> **TASK PROMPT**
From the first line to the last, restate the data exactly, leaving out the images.

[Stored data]
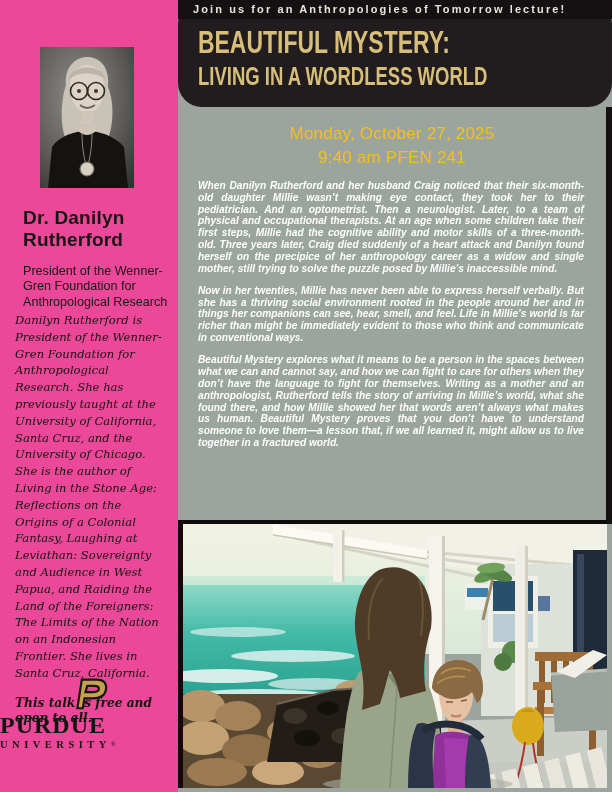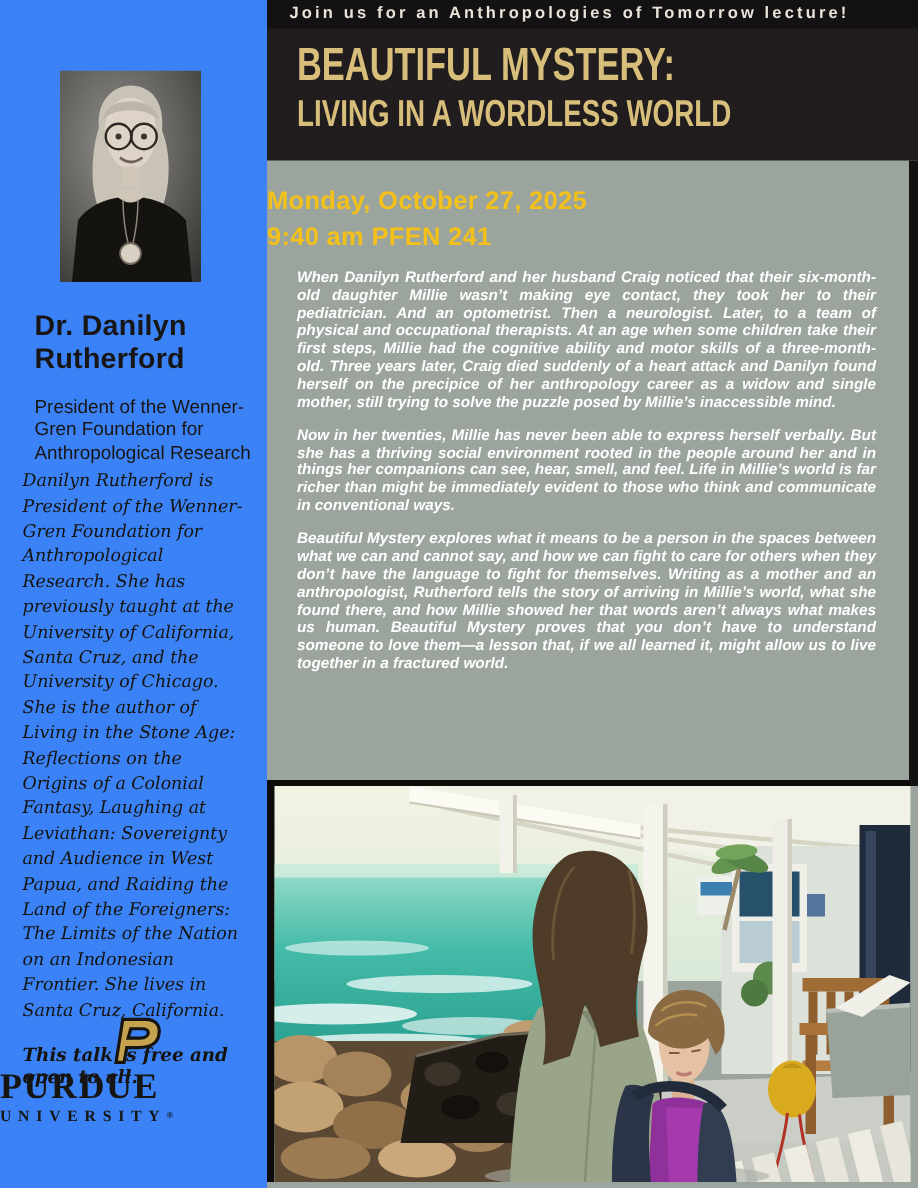"Join us for an Anthropologies" .header { border-radius: none -> 24px }
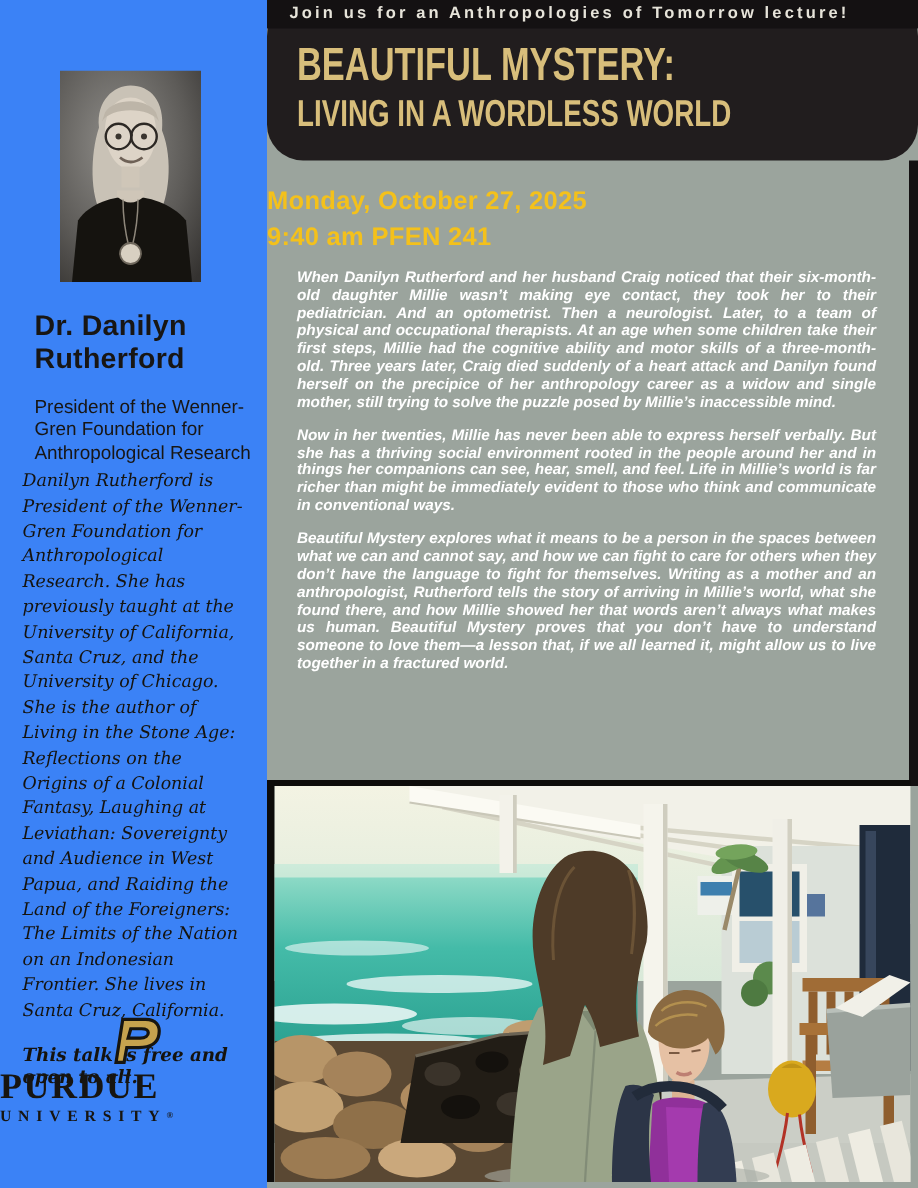"Monday, October 27, 2025" .date-block { font-weight: bold -> normal; text-align: none -> center }
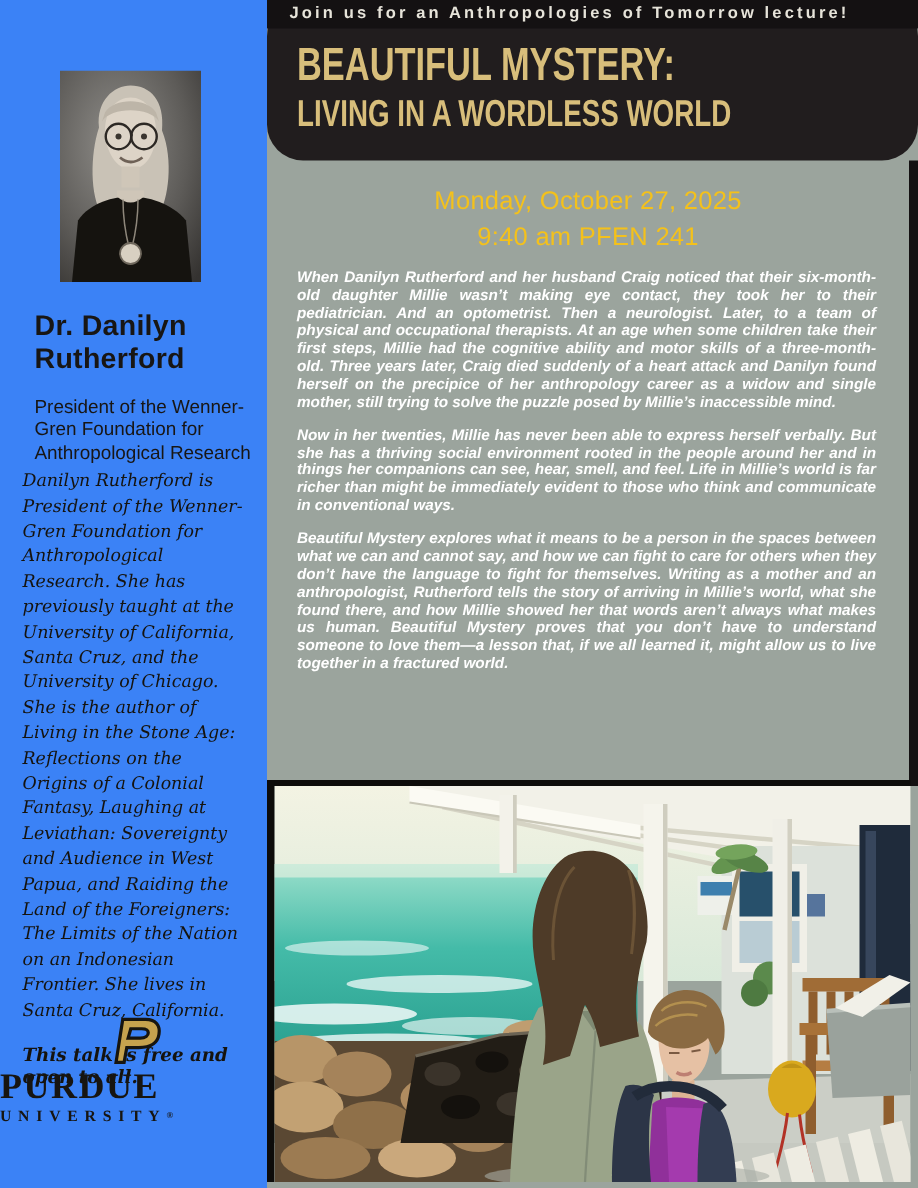"Dr. Danilyn Rutherford" .sidebar { background: #3b82f6 -> #ec4899 }
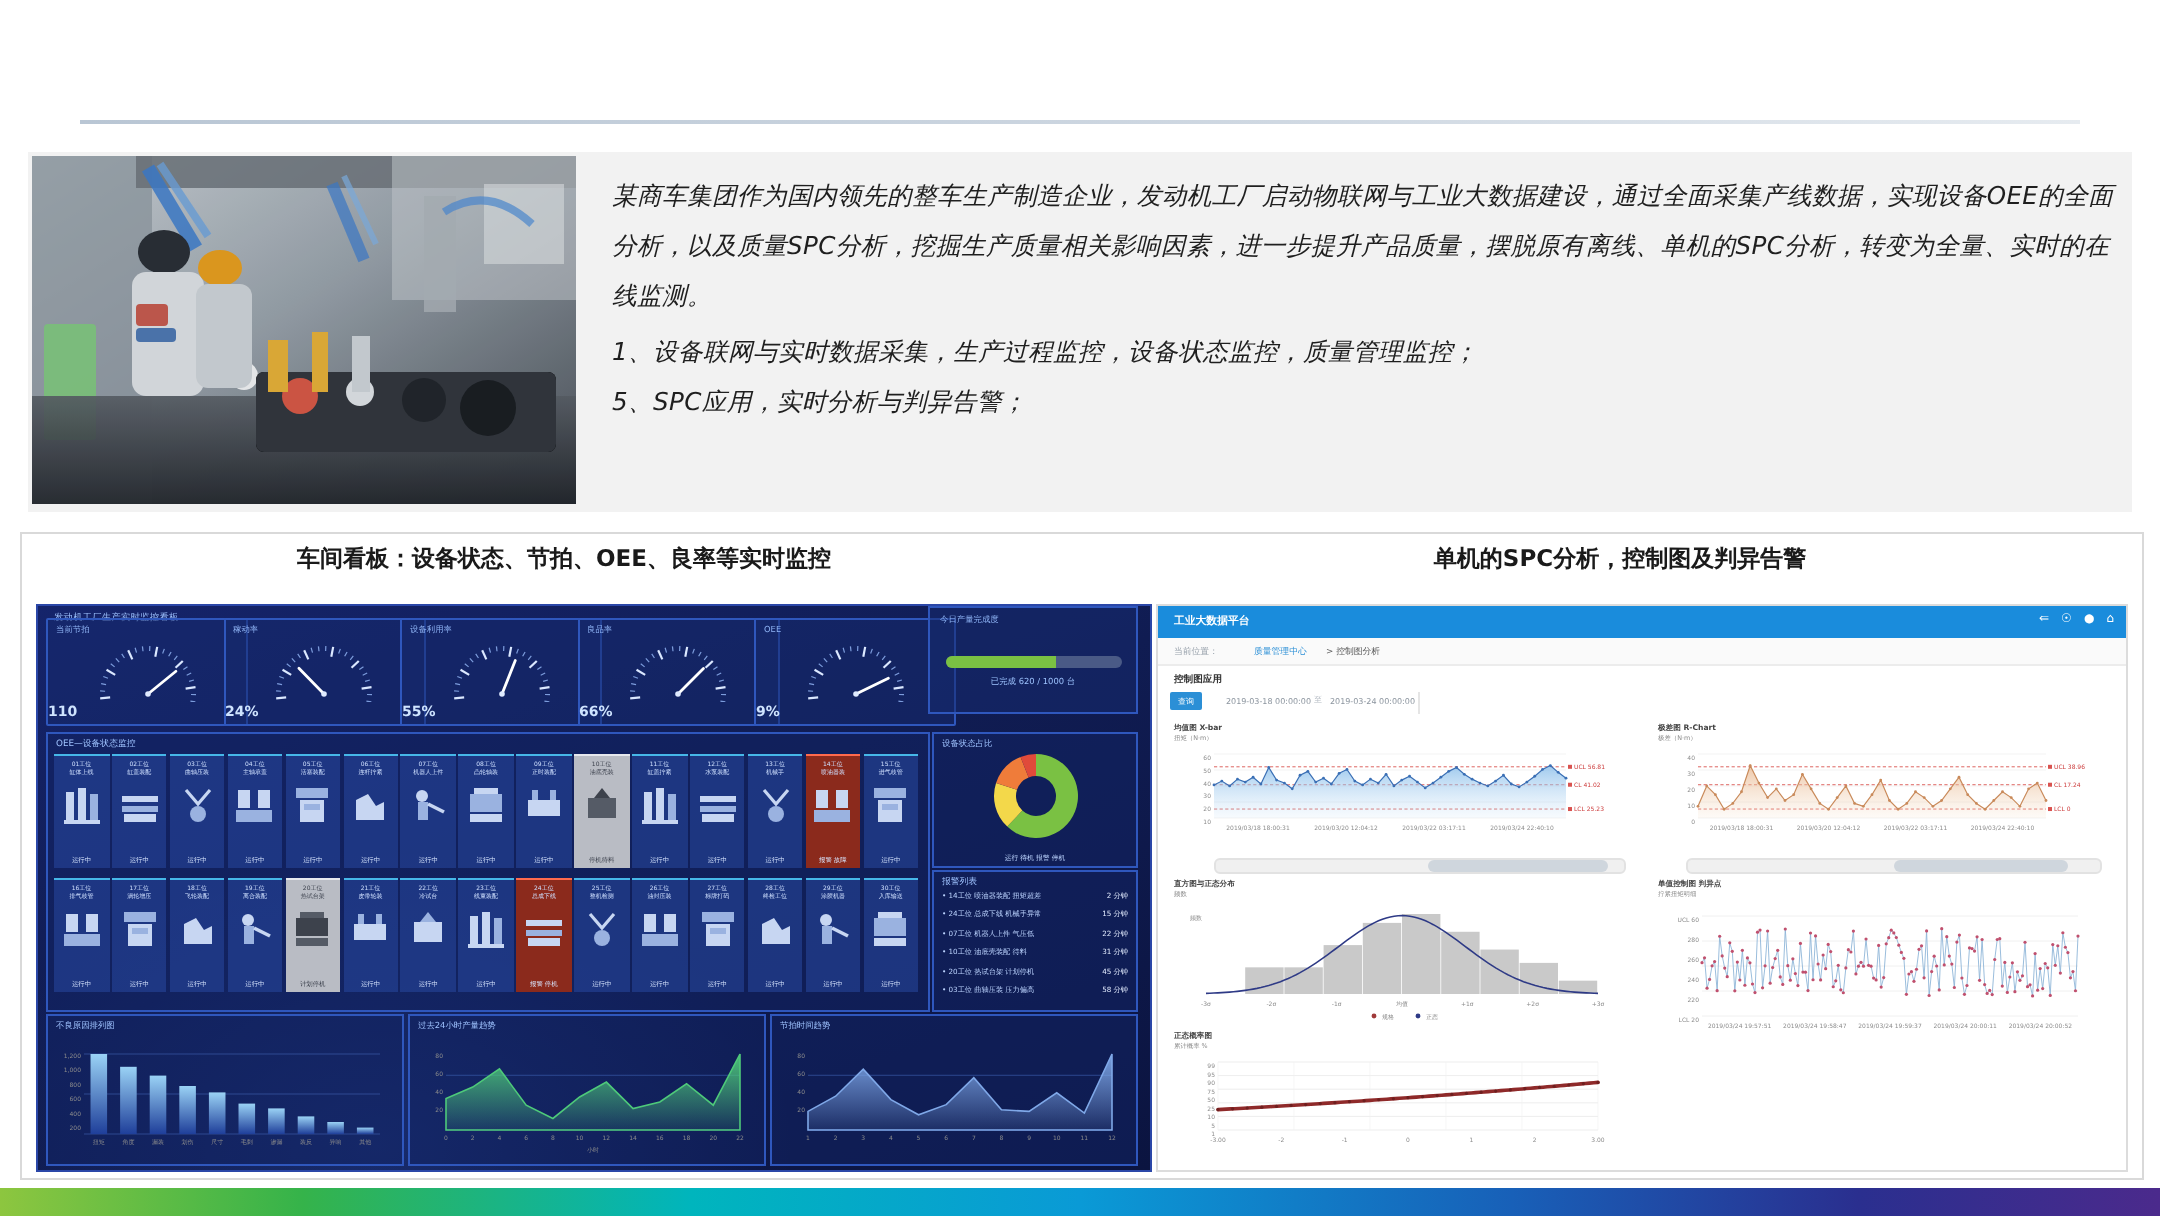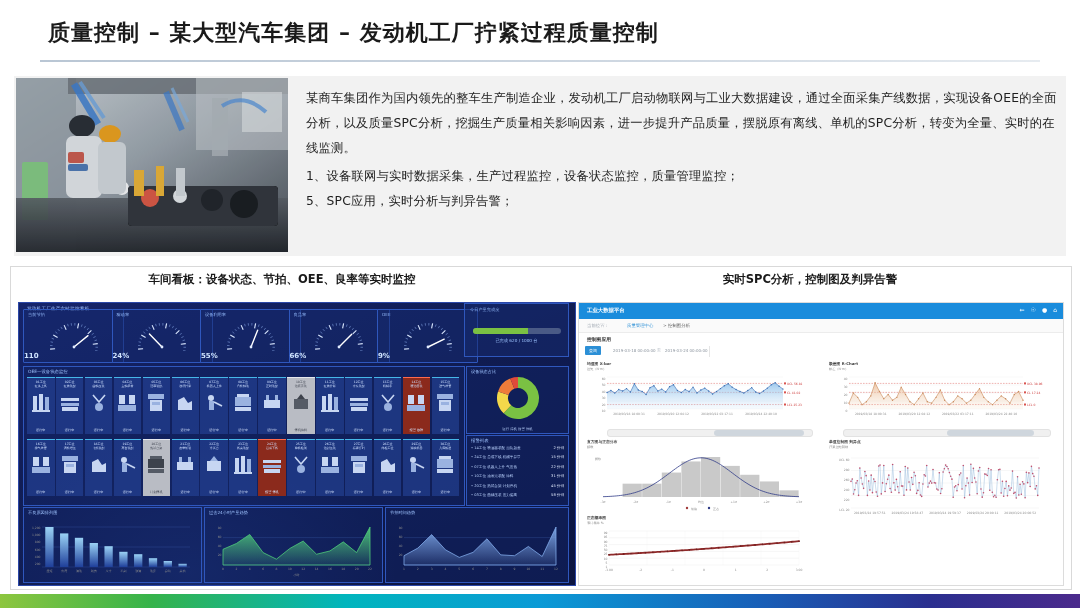"质量控制 – 某大型汽车集团 – 发动机工厂拧紧过程质量控制" div.title { html: <div>质量控制 – 某大型汽车集团 – 发动机工厂拧紧过程质量控制</div> -> none }
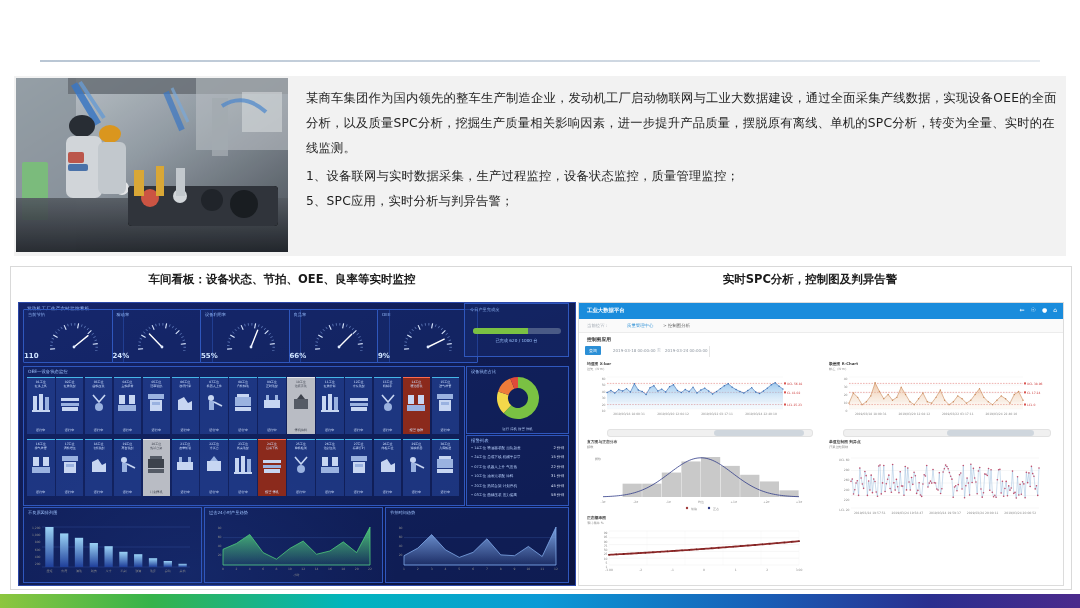"某商车集团作为国内领先的整车生产制造企业，发动机工厂启动物联网与工业大数据建设，" .intro-text { font-style: none -> italic }
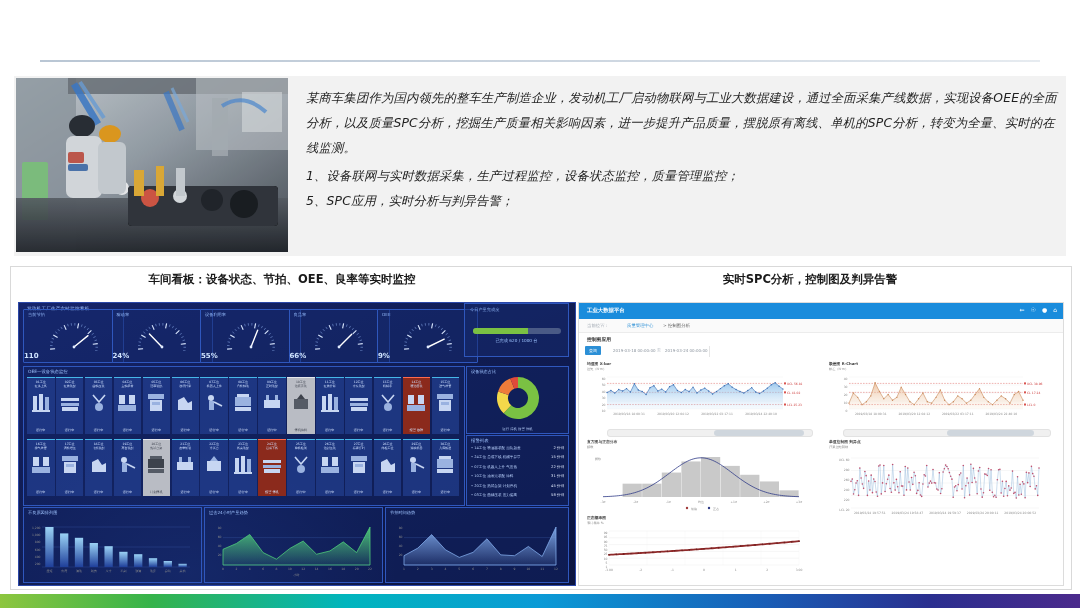"实时SPC分析，控制图及判异告警" div.sub-head { text: 实时SPC -> 单机的SPC }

> **RESPONSE BELOW**
"Join us for an Anthropologies" .header { border-radius: none -> 24px }
"Monday, October 27, 2025" .date-block { font-weight: bold -> normal; text-align: none -> center }
"Dr. Danilyn Rutherford" .sidebar { background: #3b82f6 -> #ec4899 }
"质量控制 – 某大型汽车集团 – 发动机工厂拧紧过程质量控制" div.title { html: <div>质量控制 – 某大型汽车集团 – 发动机工厂拧紧过程质量控制</div> -> none }
"某商车集团作为国内领先的整车生产制造企业，发动机工厂启动物联网与工业大数据建设，" .intro-text { font-style: none -> italic }
"实时SPC分析，控制图及判异告警" div.sub-head { text: 实时SPC -> 单机的SPC }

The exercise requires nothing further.